On the day that Nik Wallenda stepped onto a tightrope and crossed the Little Colorado River Gorge this summer, I inserted into my ears a pair of sky-blue earbuds designed by, and for, women.
So who's the daredevil here?
Well, I doubt Wallenda screamed on the tightrope as I nearly did when I quickly discovered the ultra-feminine Koss FitBuds were actually too big for my manly ears.
The female human ear is, on average, smaller than the male ear, so I would have thought they'd be too small.
A female colleague says she thought her ears were deformed because the stock Apple earbuds supplied with her iPhone kept falling out of her ears because the buds were too big. No, she now knows, it's probably her gender.
Apple earbuds, unfortunately, are one size fits all. When fit is a problem, look for earphones with silicone tips of various sizes. The FitBuds caused momentary alarm because the midsize of the three pairs of tips did not fit snugly in my ears. The small size did.
The FitBuds are credited to Koss' female designers and were created in consultation with the Olympian ears of swimmer Dara Torres With a diameter of only 6 millimeters, they're 33 percent smaller than the average Koss earbud. The available colors are coral, purple, lime, mint and blue.
FitBuds, at $29.99, cost the same as Apple EarPods. Unlike EarPods, they do not have a built-in remote or a microphone for telephone calls. FitBuds are built for a workout.
The other member of the Fit Series, FitClips, also $29.99, uses flexible clips that wrap around the ear for a secure fit during exercise.
My colleague liked the FitClips' sound and fit. FitBuds, in my ears, were competent earphones with little low-frequency information, not bad for the price.
For cheapie earbuds, I like RHA's $20 MA150 earphones ($15 at amazon.com).
Able, but not exceptional
Able Planet calls the True Fidelity NC369 headphones one of its latest best-sellers, a budget (as in $139.99 retail price, or as low as $120 on amazon.com) alternative to Bose's $299 QuietComfort noise-canceling headphones.
A recent audition of the NC369, however, left me with deja vu: The NC369 sounds, even looks, a lot like another Bose alternative, Audio-Technica's QuietPoint ATH-ANC27.
The QuietPoint ($120 suggested retail) remains one of my strongest recommendations for budget-priced noise-cancellation headphones.
Both headphones, like the Bose, use active noise cancellation with battery-powered circuitry that picks up external sounds through miniature microphones and inverts the signals electronically.

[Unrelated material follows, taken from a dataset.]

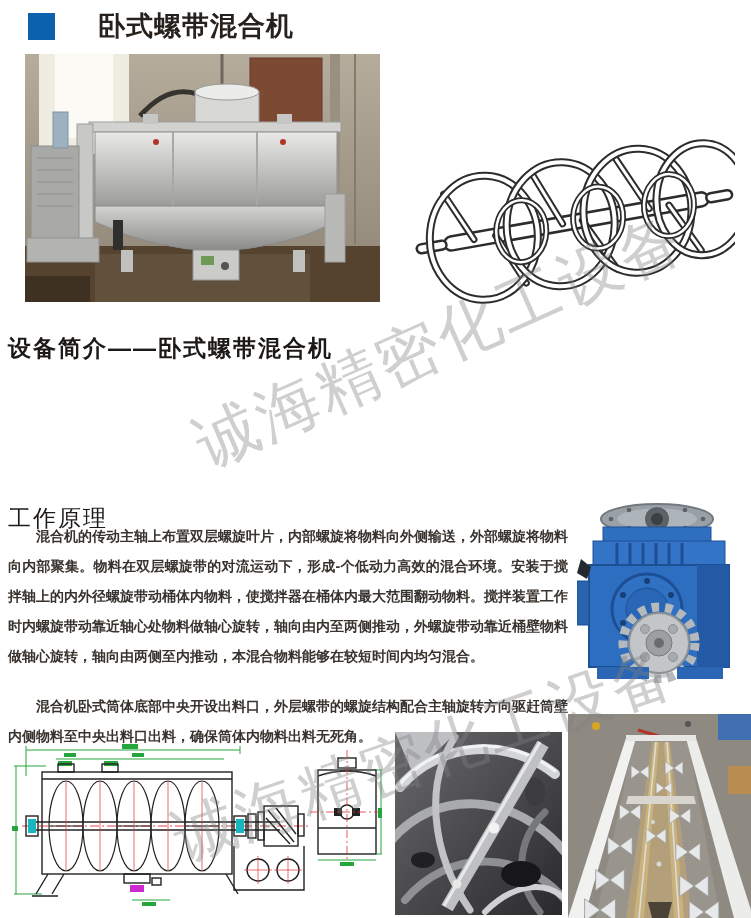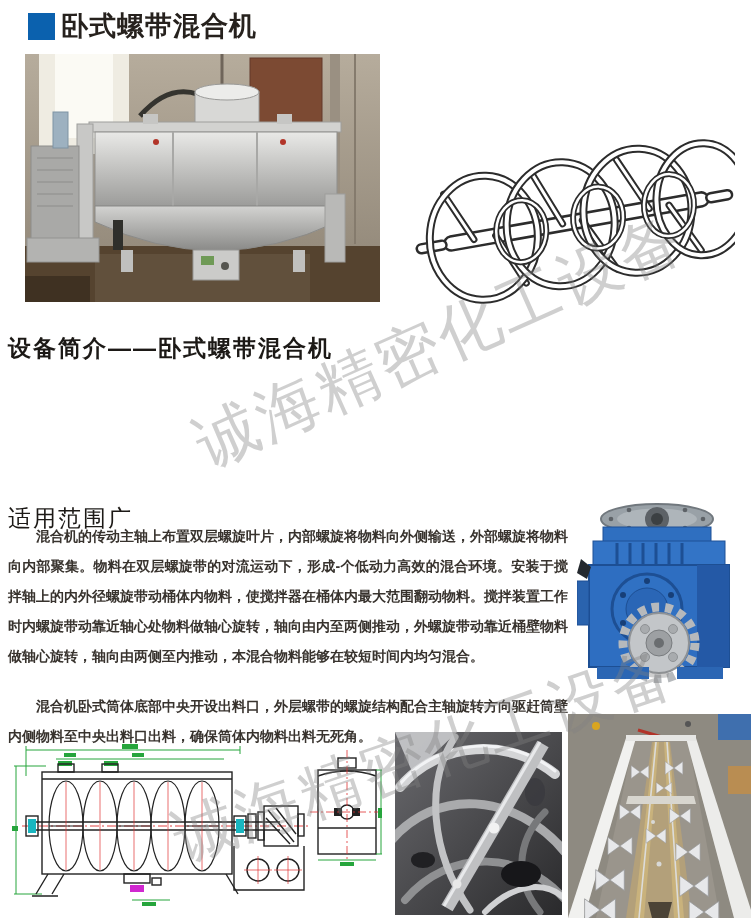"卧式螺带混合机" .title-row { gap: none -> 37px }
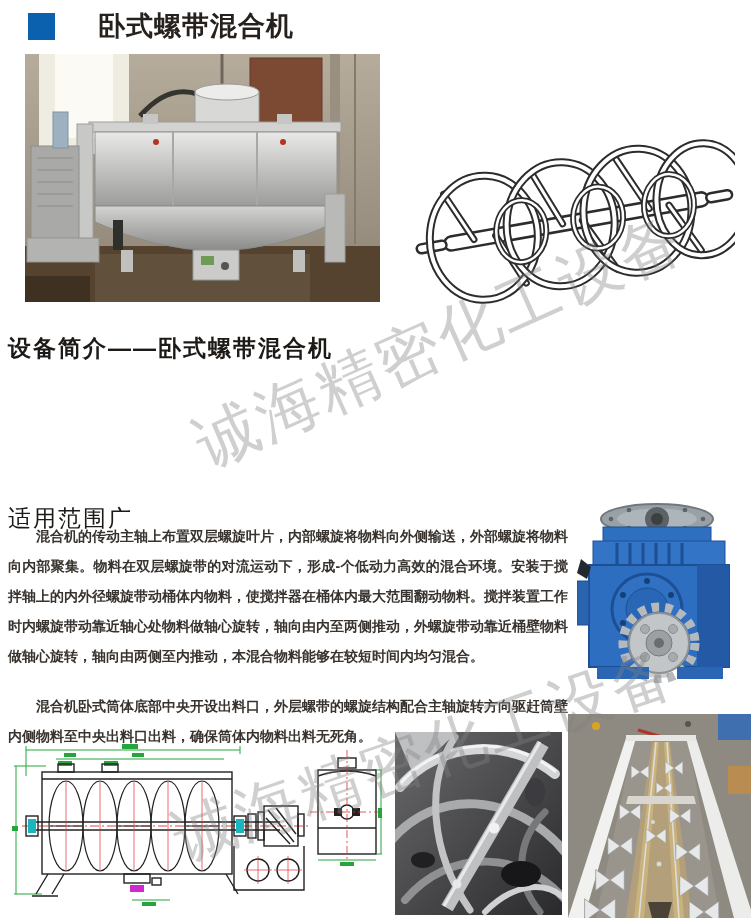"适用范围广" h2.sec-heading { text: 适用范围广 -> 工作原理 }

A quick comparison next to a noisy basement dehumidifier revealed the Audio-Technica headphones are slightly quieter than the Able Planet, which let through more of the dehumidifier's "motor" sound. But this is excellent performance — Able Planet says its headphones reduce external noise by up to 28 decibels.
Able Planet's Linx Audio noise-cancellation technology, when activated with a switch on the right ear cup, boosts volume so much that I had to remove the headphones before adjusting the level. That's not a good sign. External noise should not be minimized by cranking up the internal volume.
The volume change when activating the noise-cancellation circuitry in the Audio-Technica headphones, conversely, was almost imperceptible.
The sound? Able Planet's NC369 accentuated the lower frequencies more and, like many noise-cancellation headphones, lacked some sparkle in the upper frequencies. Except for reduced emphasis, the Audio-Technica could have been a twin brother.
For now, the biggest difference is the price. The Audio-Technica, which you can find for as little as $59 at amazon.com, is less than half the price of the NC369.